_Your task_
What is needed here is an exact repetition of the records below, beginning at the line that has "display:flex; align-items:center; gap: 8px;" and stopping after the line that has "tasks on them.</span></div>".

** Input for this task follows **

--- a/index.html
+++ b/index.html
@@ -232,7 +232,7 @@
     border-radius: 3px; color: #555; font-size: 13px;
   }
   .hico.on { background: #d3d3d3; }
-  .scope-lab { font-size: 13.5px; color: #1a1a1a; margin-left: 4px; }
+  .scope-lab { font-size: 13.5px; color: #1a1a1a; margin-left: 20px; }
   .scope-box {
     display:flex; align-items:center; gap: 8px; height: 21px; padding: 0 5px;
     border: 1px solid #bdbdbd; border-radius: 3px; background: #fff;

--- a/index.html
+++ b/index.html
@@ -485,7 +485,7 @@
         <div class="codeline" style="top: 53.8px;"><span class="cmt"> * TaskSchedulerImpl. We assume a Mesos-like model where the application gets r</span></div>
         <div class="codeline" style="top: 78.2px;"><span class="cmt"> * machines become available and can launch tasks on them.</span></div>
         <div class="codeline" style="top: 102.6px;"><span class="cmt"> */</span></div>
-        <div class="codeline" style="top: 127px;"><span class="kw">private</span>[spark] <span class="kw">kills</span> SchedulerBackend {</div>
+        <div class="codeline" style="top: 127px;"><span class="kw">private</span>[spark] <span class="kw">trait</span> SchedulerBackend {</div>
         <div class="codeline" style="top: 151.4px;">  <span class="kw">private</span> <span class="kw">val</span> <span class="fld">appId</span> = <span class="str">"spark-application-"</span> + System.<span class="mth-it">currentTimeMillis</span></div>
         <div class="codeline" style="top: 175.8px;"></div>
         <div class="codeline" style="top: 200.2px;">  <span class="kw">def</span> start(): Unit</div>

** End of Input for this task **
** Input for this task follows **

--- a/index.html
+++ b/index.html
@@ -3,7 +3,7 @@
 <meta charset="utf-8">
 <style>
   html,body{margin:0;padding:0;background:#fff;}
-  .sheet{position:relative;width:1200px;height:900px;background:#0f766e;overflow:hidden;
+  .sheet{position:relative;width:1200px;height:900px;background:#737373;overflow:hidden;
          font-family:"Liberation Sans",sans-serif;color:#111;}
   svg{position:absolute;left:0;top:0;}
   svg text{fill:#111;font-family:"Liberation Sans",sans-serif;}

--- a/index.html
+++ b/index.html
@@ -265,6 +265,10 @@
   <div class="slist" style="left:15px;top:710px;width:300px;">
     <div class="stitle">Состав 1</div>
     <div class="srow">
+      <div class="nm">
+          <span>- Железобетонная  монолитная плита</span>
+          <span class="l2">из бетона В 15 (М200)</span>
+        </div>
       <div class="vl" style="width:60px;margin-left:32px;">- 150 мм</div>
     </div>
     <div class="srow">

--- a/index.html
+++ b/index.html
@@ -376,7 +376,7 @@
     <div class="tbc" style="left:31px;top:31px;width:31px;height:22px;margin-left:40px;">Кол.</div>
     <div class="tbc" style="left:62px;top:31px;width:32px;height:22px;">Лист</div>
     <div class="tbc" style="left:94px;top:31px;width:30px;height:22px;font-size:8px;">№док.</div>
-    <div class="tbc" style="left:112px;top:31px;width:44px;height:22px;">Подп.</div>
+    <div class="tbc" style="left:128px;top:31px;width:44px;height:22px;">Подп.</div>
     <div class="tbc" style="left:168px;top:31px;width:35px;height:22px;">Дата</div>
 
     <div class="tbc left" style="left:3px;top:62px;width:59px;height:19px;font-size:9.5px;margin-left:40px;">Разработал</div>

** End of Input for this task **

_Exercise answer_
     display:flex; align-items:center; gap: 8px; height: 21px; padding: 0 5px;
     border: 1px solid #bdbdbd; border-radius: 3px; background: #fff;

--- a/index.html
+++ b/index.html
@@ -485,7 +485,7 @@
         <div class="codeline" style="top: 53.8px;"><span class="cmt"> * TaskSchedulerImpl. We assume a Mesos-like model where the application gets r</span></div>
         <div class="codeline" style="top: 78.2px;"><span class="cmt"> * machines become available and can launch tasks on them.</span></div>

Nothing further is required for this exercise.